”March” begins with the premise of what happens to Mr. March, when he leaves his little women and goes off to do his part in the Civil War? Mr. March is of course the absent father in Louisa May Alcott’s “Little Women” but “March” is a very different story than its point of inspiration.
“March” is about a man of war, fighting not only the enemy, but his own past and principles. Mr. March serves as a chaplain and later he is appointed to a plantation where he serves as a teacher for the newly freed slaves. Equality. Pacifism. Vegetarianism. The right to education. These are some of the principles that Mr. March tries to bring forth.
It is however, the more private Mr. March, I find interesting. He is the self-made man, who loses his fortune. He feels guilty about not being able to provide for his wife and girls the way he wants to. He struggles with his past and an encounter with a slave woman, and he berates himself for not being able to tell the whole truth in his letters home.

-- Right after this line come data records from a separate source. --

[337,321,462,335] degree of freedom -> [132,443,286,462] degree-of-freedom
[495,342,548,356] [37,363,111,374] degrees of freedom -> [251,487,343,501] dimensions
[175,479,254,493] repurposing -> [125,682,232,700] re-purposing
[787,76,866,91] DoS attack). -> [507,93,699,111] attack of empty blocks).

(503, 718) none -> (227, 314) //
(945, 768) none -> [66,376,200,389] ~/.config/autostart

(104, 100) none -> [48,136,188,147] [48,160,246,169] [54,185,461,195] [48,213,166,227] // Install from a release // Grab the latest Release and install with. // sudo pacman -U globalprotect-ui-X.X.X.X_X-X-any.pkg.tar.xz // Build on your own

The dualism between the abstract principles and the man is beautifully written in “March”. So while I picked up the book due to its connection to “Little Women” and being written by Geraldine Brooks, “March” is a masterpiece that does not need introduction or teasers.

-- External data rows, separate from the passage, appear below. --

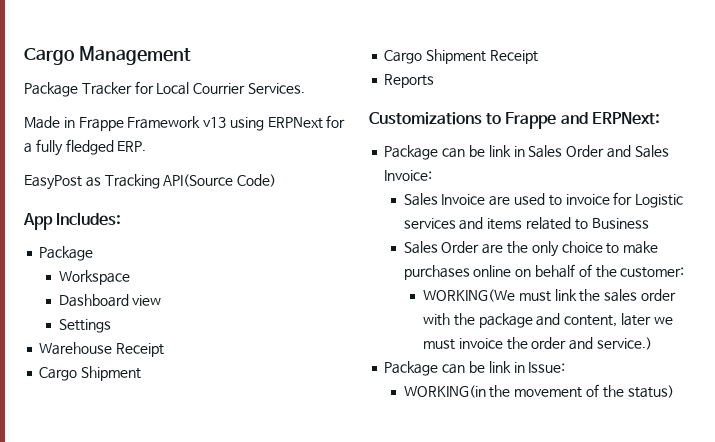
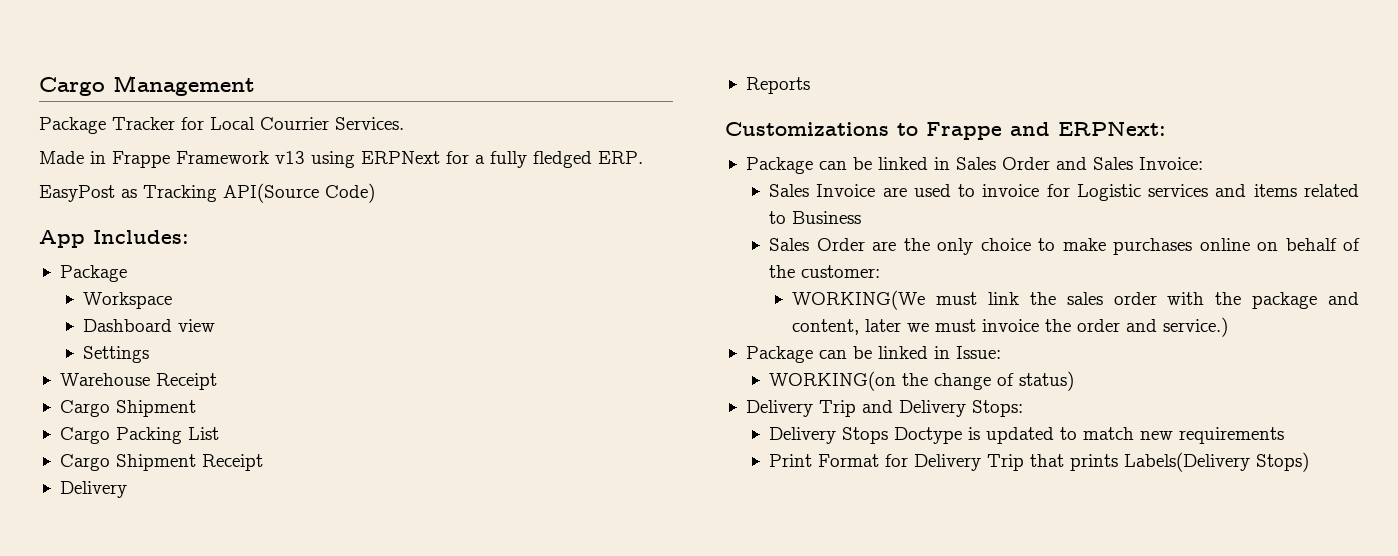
(142, 373) none -> [59,427,219,444] // Cargo Packing List
(538, 57) none -> [59,481,127,498] // Delivery
[488,145,511,157] link -> [877,157,928,170] linked
[488,361,511,373] link -> [877,346,928,359] linked
[403,384,674,398] WORKING(in the movement of the status) -> [769,371,1075,391] [745,400,1023,417] [769,427,1285,444] [769,452,1310,472] WORKING(on the change of status) // Delivery Trip and Delivery Stops: // Delivery Stops Doctype is updated to match new requirements // Print Format for Delivery Trip that prints Labels(Delivery Stops)

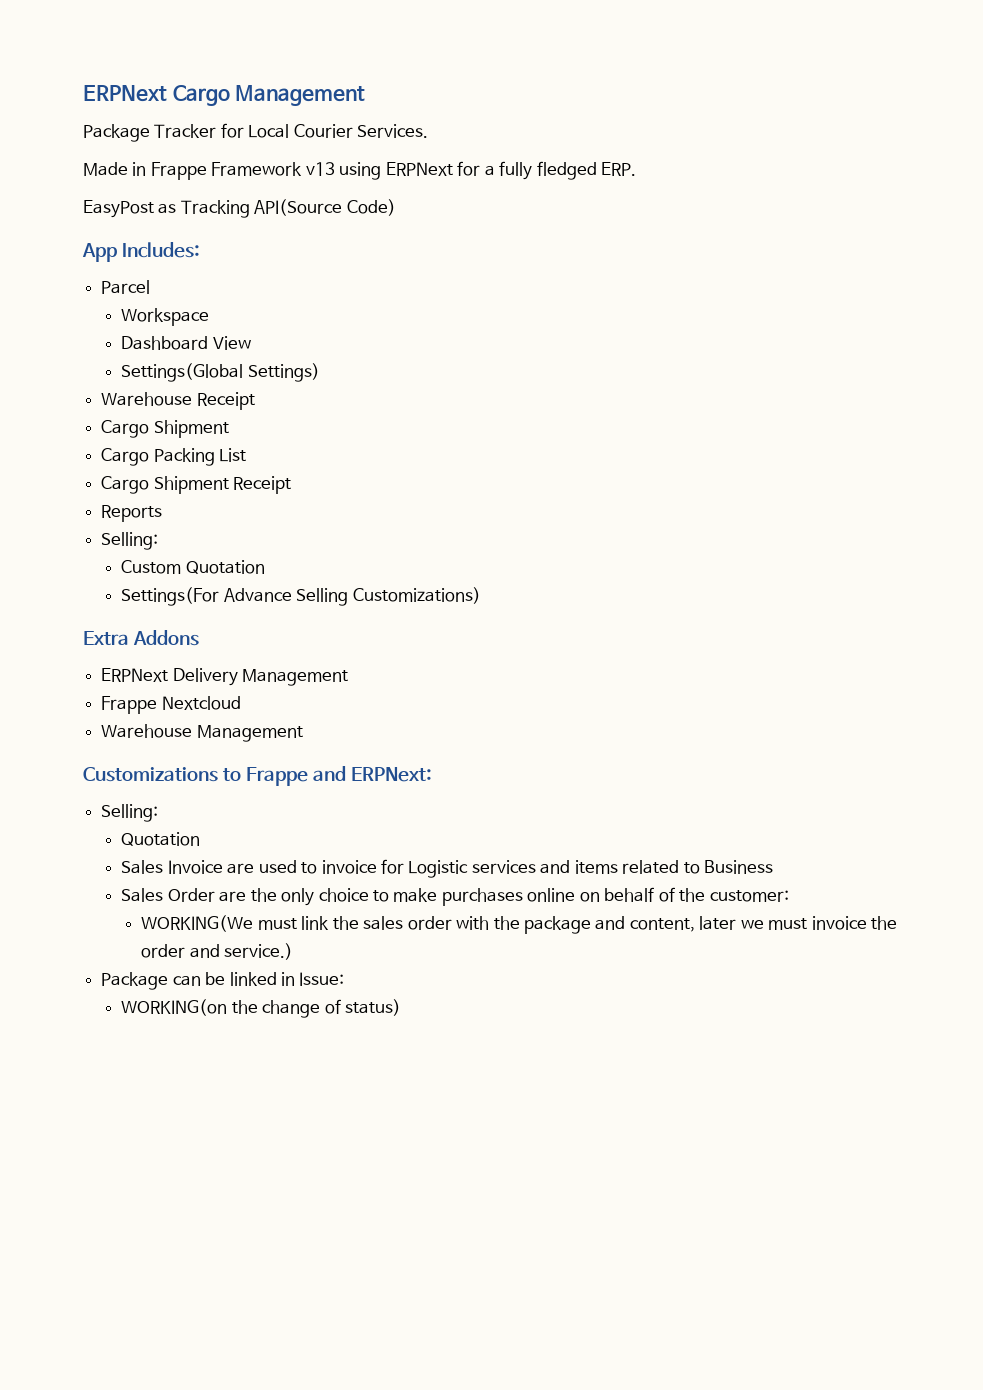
(39, 86) none -> [83,85,167,102] ERPNext
[260,117,329,130] Courrier -> [293,124,353,138] Courier
[59,265,127,282] Package -> [101,280,151,294] Parcel
[178,319,216,332] [83,346,150,363] view // Settings -> [212,336,251,350] [121,363,320,382] View // Settings(Global Settings)
[59,481,127,498] [745,77,810,94] Delivery // Reports -> [101,505,163,522] [101,532,159,550] [121,560,265,574] [121,587,481,606] [83,630,199,646] [101,668,349,686] [101,696,241,714] [101,724,303,742] Reports // Selling: // Custom Quotation // Settings(For Advance Selling Customizations) // Extra Addons // ERPNext Delivery Management // Frappe Nextcloud // Warehouse Management
[745,157,1203,174] Package can be linked in Sales Order and Sales Invoice: -> [101,804,159,822] [121,832,201,846] Selling: // Quotation
[745,400,1023,417] [769,427,1285,444] [769,452,1310,472] // Delivery Trip and Delivery Stops: // Delivery Stops Doctype is updated to match new requirements // Print Format for Delivery Trip that prints Labels(Delivery Stops) -> (402, 1007) none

A final facet I would like to comment is the style of writing. “March” is primarily narrated by Mr. March in the tone of voice and vocabulary of the Civil War era. This is definitely part of the masterpiece.
I would recommend “March” to fans of Geraldine Brooks, historical fiction, and the Civil War. I would follow the recommendation with a caveat. “March” is not a gumdrop that you can shallow whole. It is to be read and mused over.